■ What you have to do: In the data, extract each line that holds the string "inset".

:: Records provided

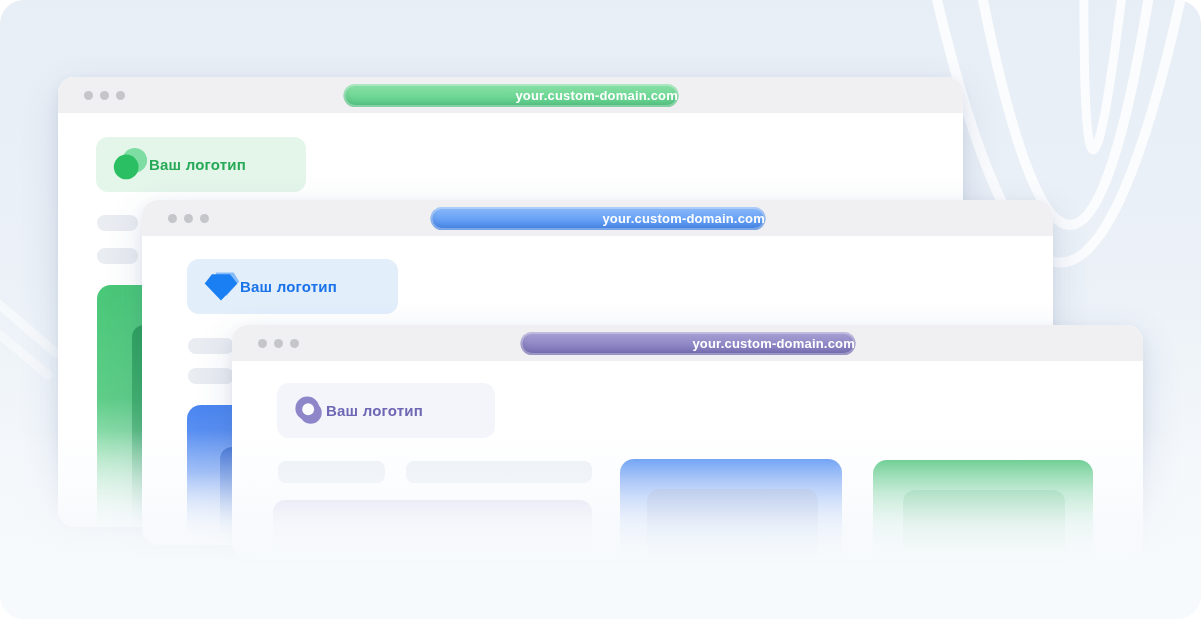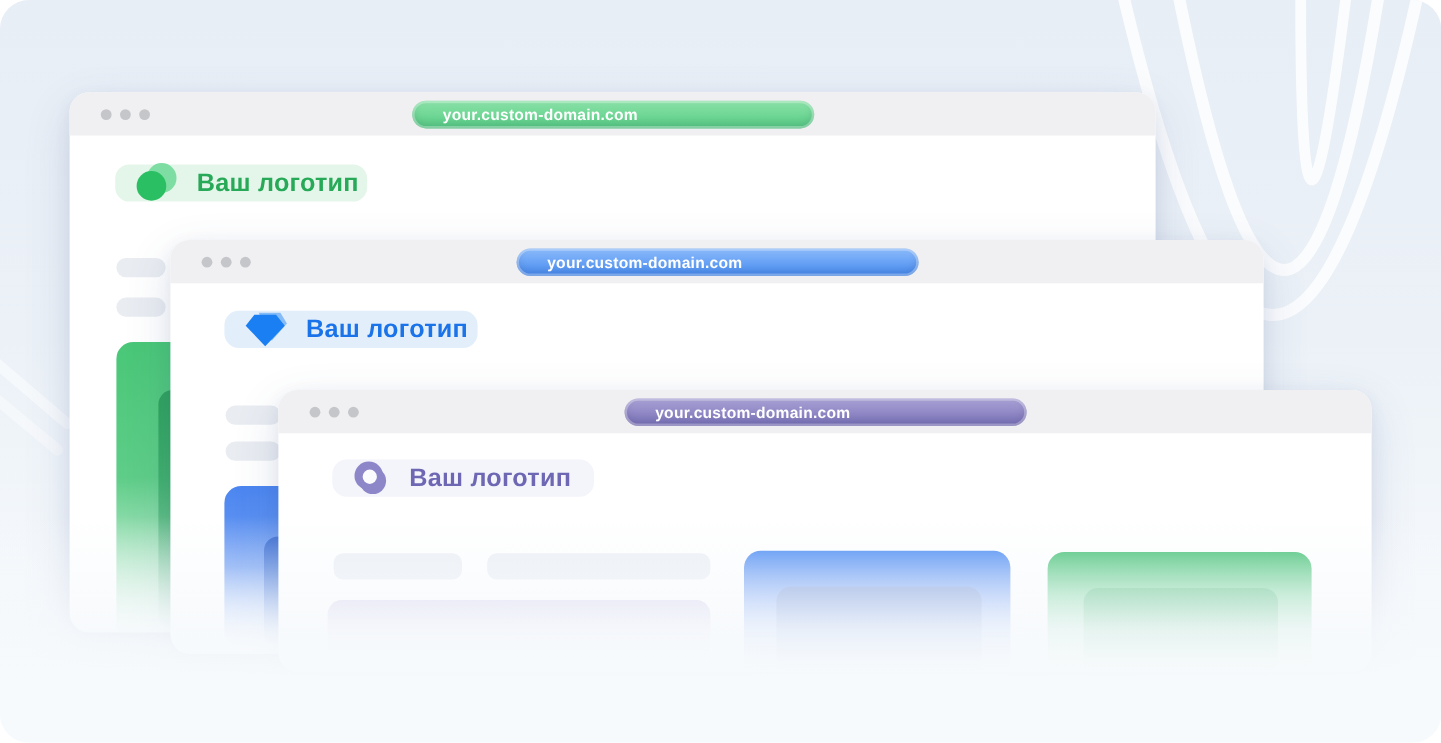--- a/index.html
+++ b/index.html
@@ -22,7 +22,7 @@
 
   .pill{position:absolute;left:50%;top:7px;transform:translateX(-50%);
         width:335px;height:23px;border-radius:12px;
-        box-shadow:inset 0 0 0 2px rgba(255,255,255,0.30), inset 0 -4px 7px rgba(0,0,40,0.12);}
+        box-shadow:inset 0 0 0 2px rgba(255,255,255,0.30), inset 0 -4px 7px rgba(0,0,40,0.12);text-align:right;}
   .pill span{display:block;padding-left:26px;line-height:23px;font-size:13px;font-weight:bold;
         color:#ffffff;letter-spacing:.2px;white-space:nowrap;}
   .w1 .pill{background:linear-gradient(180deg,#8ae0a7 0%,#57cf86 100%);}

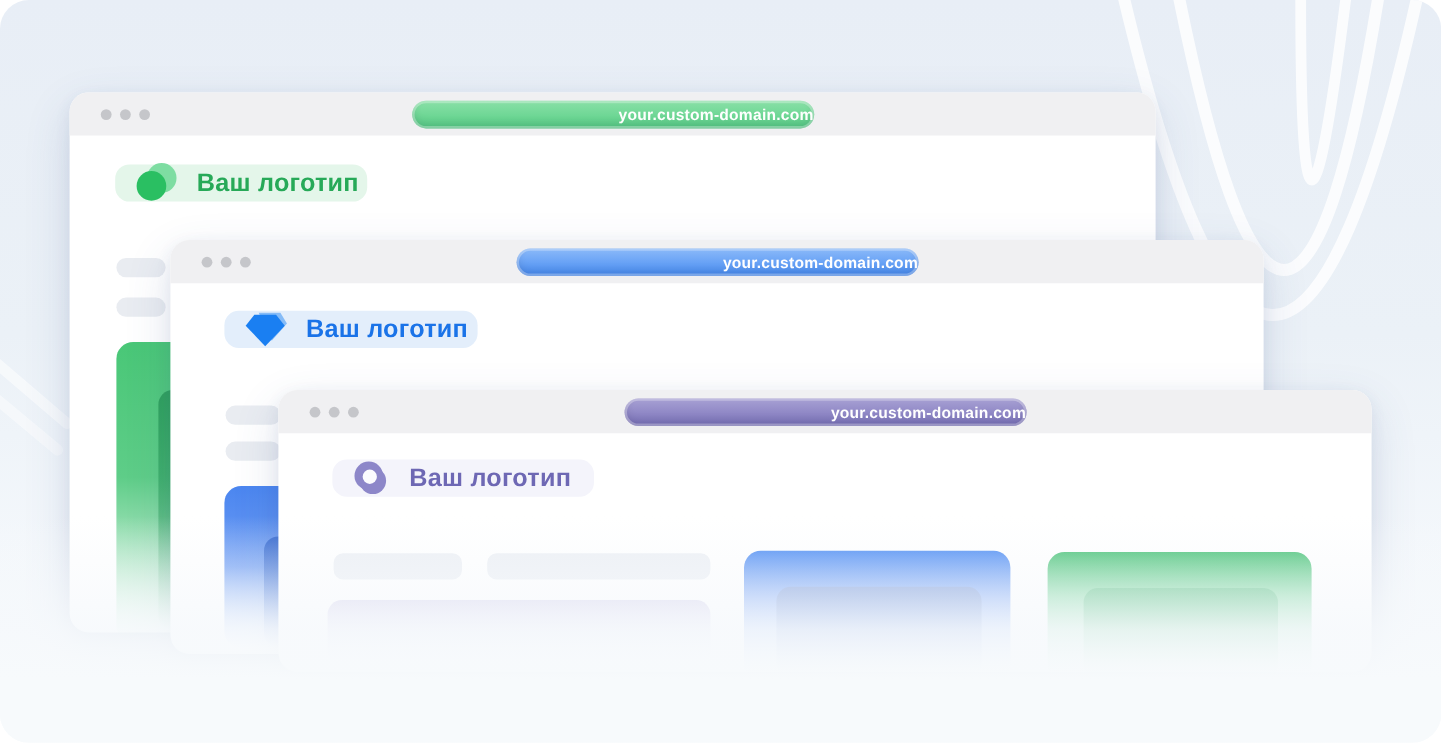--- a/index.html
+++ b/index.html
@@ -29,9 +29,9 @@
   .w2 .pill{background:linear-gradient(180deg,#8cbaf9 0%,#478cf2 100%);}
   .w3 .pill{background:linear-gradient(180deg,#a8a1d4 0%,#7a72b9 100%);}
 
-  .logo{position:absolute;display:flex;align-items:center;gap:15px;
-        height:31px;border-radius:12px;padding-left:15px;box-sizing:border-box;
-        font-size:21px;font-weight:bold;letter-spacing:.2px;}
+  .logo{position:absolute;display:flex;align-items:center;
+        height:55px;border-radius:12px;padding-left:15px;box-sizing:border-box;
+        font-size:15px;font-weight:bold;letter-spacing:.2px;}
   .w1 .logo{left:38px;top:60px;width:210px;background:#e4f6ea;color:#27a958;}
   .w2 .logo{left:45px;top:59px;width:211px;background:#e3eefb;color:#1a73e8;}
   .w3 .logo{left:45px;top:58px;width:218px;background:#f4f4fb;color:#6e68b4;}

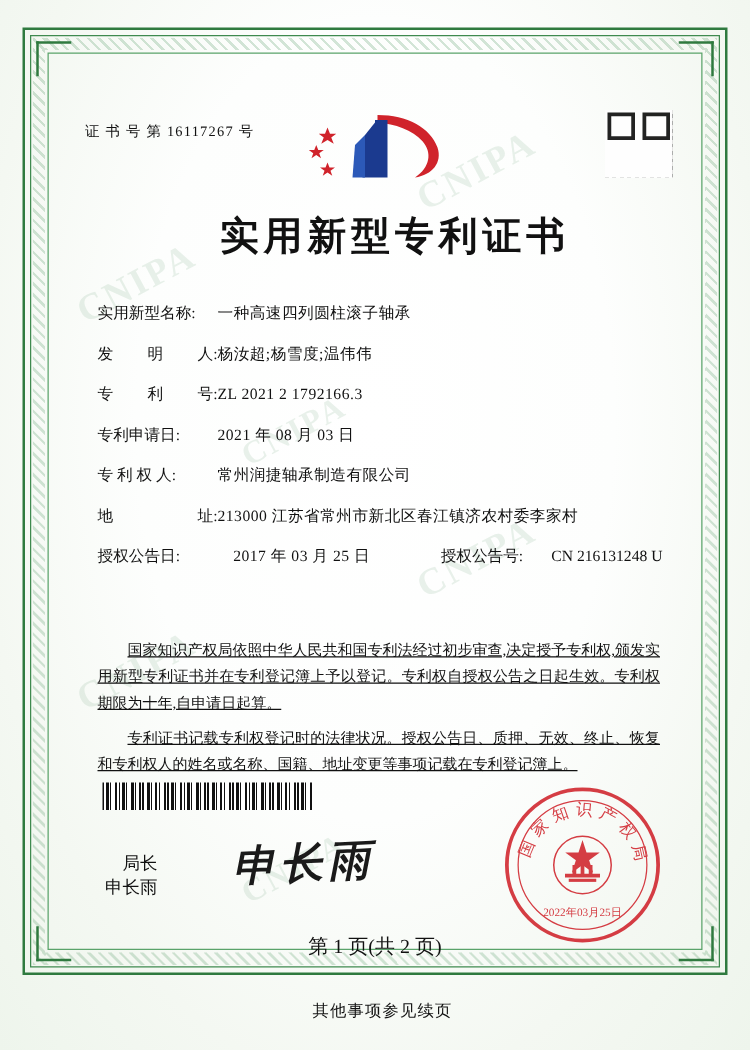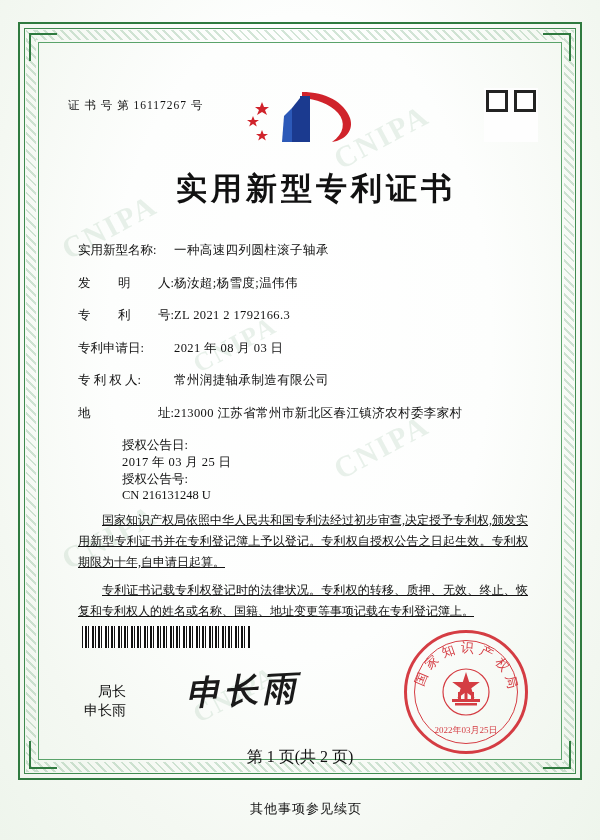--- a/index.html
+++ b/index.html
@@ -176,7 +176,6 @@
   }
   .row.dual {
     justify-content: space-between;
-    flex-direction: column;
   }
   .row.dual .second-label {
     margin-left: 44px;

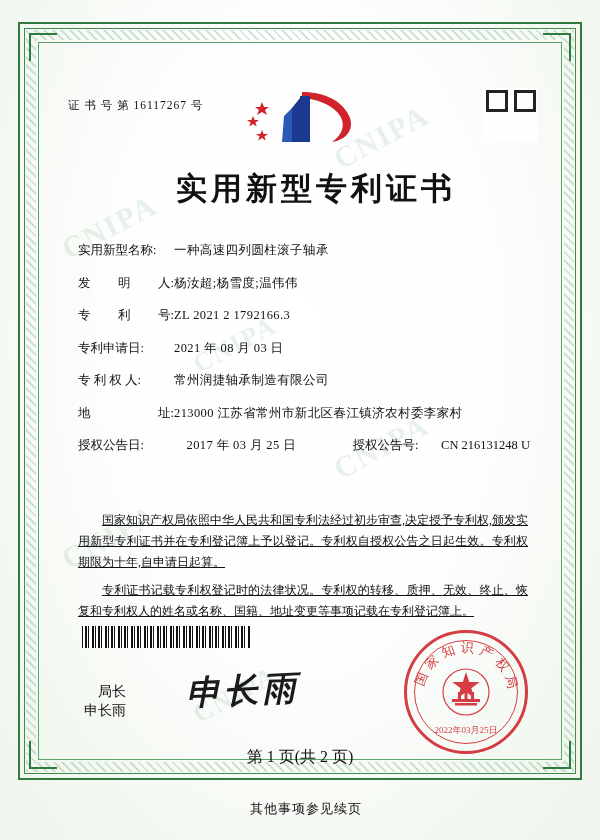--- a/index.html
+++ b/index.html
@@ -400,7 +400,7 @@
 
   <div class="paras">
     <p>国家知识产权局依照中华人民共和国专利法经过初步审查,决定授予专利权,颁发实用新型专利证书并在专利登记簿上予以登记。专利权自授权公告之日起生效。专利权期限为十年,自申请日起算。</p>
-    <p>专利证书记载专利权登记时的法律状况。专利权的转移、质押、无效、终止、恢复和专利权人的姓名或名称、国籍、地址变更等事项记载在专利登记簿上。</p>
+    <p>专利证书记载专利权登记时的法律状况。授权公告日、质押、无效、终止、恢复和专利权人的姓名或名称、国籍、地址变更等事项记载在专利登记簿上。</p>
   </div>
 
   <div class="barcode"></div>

::::

■ Exercise output:
-        box-shadow:inset 0 0 0 2px rgba(255,255,255,0.30), inset 0 -4px 7px rgba(0,0,40,0.12);}
+        box-shadow:inset 0 0 0 2px rgba(255,255,255,0.30), inset 0 -4px 7px rgba(0,0,40,0.12);text-align:right;}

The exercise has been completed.